La Jornada 6 de diciembre de 1998

EL VOTO DE LA DESESPERANZA

El arrasador triunfo de Hugo Chávez en las elecciones presidenciales realizadas ayer en Venezuela coloca a ese país en una circunstancia insólita, novedosa e incierta; adicionalmente, constituye un profundo cuestionamiento a las democracias latinoamericanas en su conjunto.

En gran medida, este triunfo anunciado del hombre que inició su carrera política levantándose en armas contra la institucionalidad democrática, y que la continuó transformándose en un caudillo populista, tiene su principal explicación en el agotamiento, a ojos de la ciudadanía, de la vida política tradicional. El añejo mapa bipartidista venezolano terminó socavado por su propia corrupción y por su falta de propuestas para revertir un panorama económico crítico, común a toda Latinoamérica, pero que en Venezuela impacta con particular dureza porque contrasta con el bienestar y la abundancia a que estaba acostumbrada la población.

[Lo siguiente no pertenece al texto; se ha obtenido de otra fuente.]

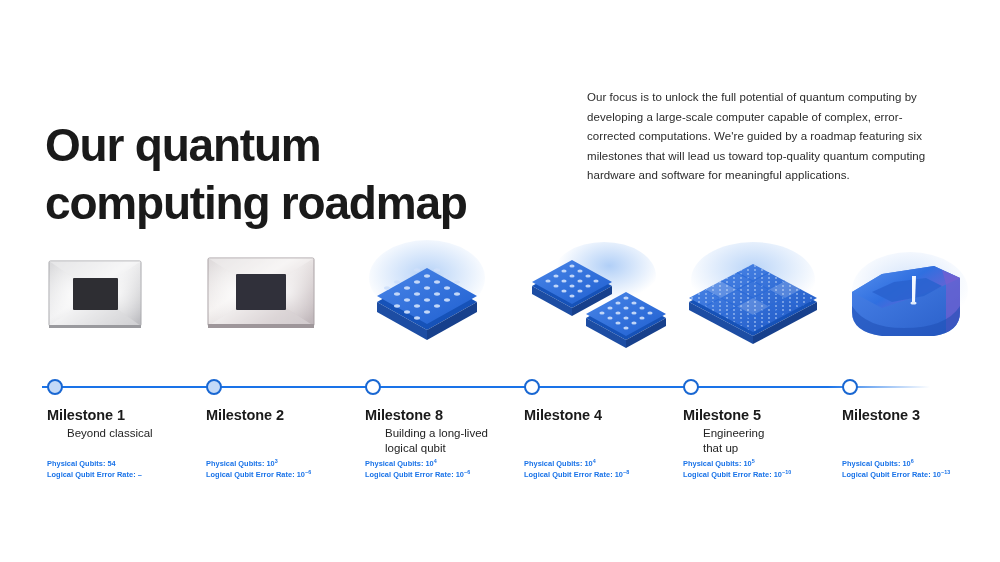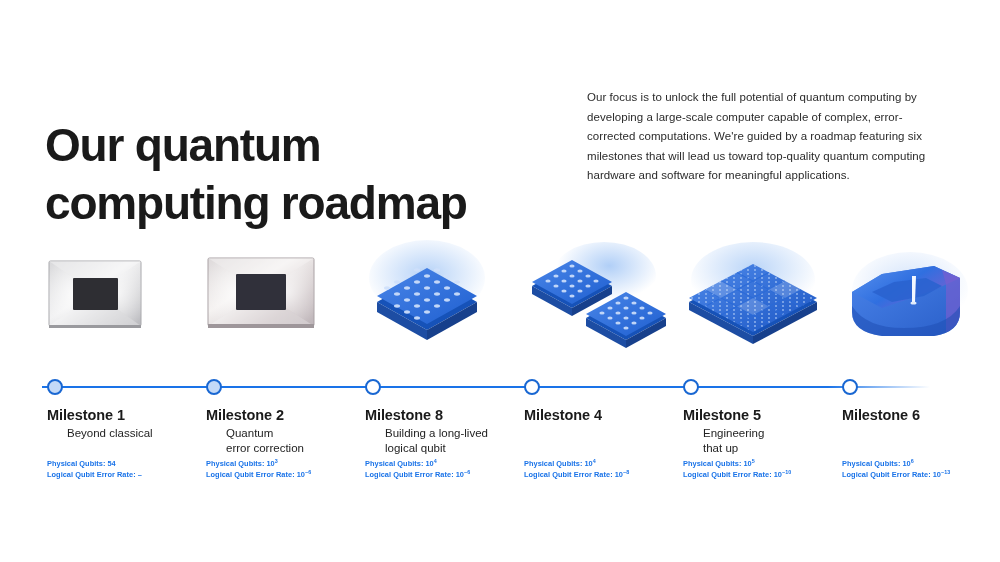--- a/index.html
+++ b/index.html
@@ -474,7 +474,7 @@
         <path d="M10 72 Q10 92 40 96 L92 96 Q118 92 118 72 L118 66 Q104 88 62 88 Q24 88 10 66 Z" fill="#1f4fb5" opacity="0.55"></path>
       </svg>
     </div>
-    <div class="m-title">Milestone 6</div>
+    <div class="m-title">Milestone 3</div>
     <div class="m-stats">
       <div class="row">
         <span>Physical Qubits:</span>

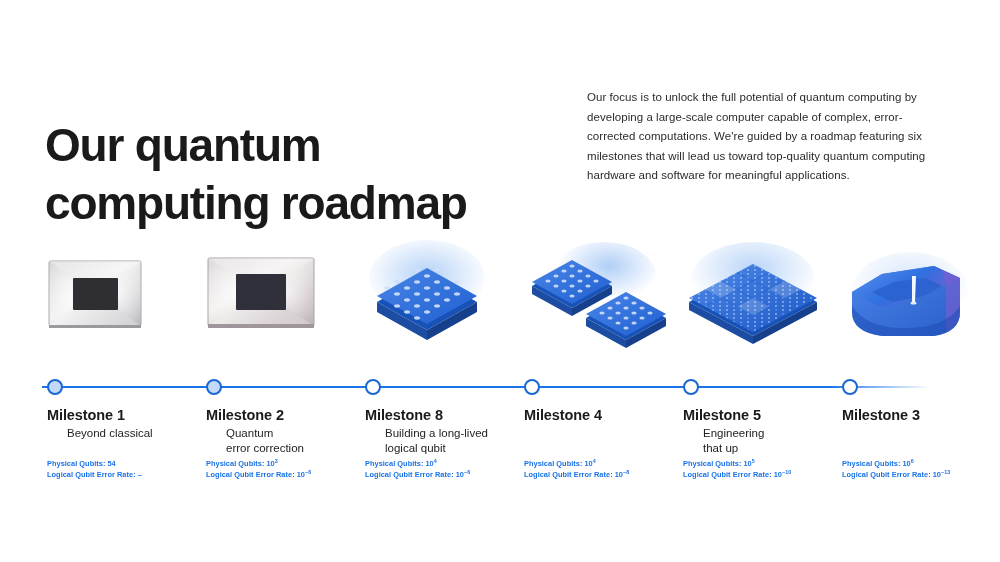--- a/index.html
+++ b/index.html
@@ -234,8 +234,6 @@
       </svg>
     </div>
     <div class="m-title">Milestone 2</div>
-    <div class="m-sub">Quantum
-error correction</div>
     <div class="m-stats">
       <div class="row">
         <span>Physical Qubits:</span>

Adecos y copeianos impulsaron, en sus últimas administraciones, medidas económicas recesivas y lesivas para los habitantes, las cuales sólo se diferenciaban entre sí por la etiqueta partidista.

Como ocurre en otras naciones del continente, la clase política de ese país sudamericano se limitó a administrar la crisis, cuando no a beneficiarse de ella por medio de la corrupción, y se mostró incapaz de desarrollar propuestas mínimamente satisfactorias y convincentes para una población en rápido, sostenido, y hasta ahora irreversible proceso de empobrecimiento.

De esta manera, la institucionalidad política terminó arrojando a los electores en brazos de un candidato que supo reflejar la desesperanza en un discurso voluntarista y centrado en una promesa de cambio; un discurso que responde al estado de ánimo exasperado de la mayor parte de los venezolanos. Las formaciones partidistas tradicionales terminaron de cavar su tumba cuando perdieron la serenidad ante las encuestas que colocaban a Chávez a la cabeza, e incurrieron en un mercadeo de las candidaturas que las exhibió como oportunistas, carentes de dirección y de principios, y que les hizo perder la confianza de una parte importante de sus electores tradicionales.

Llega, así, al Palacio de Miraflores, un hombre con un muy sólido mandato y con el estigma de haber encabezado un intento de cuartelazo, es decir, de haber pretendido asaltar el poder público valiéndose de las armas que la propia institucionalidad democrática le había confiado.

Con el triunfo de Chávez se cierra en Venezuela el ciclo de la hegemonía bipartidista AD-Copei, y se abren profundos interrogantes sobre el futuro inmediato del país. En los próximos meses se sabrá si el presidente electo, ahora colocado en la cúspide de las instituciones, honra sus promesas. El tiempo dirá también si Hugo Chávez logra transformar en acciones viables sus hasta ahora genéricas ofertas de justicia social y de combate a pobreza y a la corrupción.

Finalmente, respecto a las clases políticas, los regímenes democráticos y los grupos gobernantes latinoamericanos, cabe esperar que sean capaces de leer el fenómeno venezolano, de extraer las conclusiones del caso y de corregir sus propios rasgos excluyentes y oligárquicos, sus extendidas prácticas de corrupción, su sumisión a estrategias económicas dictadas por el capital especulativo internacional, su frivolidad y su autocomplacencia, antes de que los militares golpistas o los caudillos mesiánicos -que en Venezuela están representados por una misma persona, el presidente electo Hugo Chávez- capitalicen políticamente esas lacras.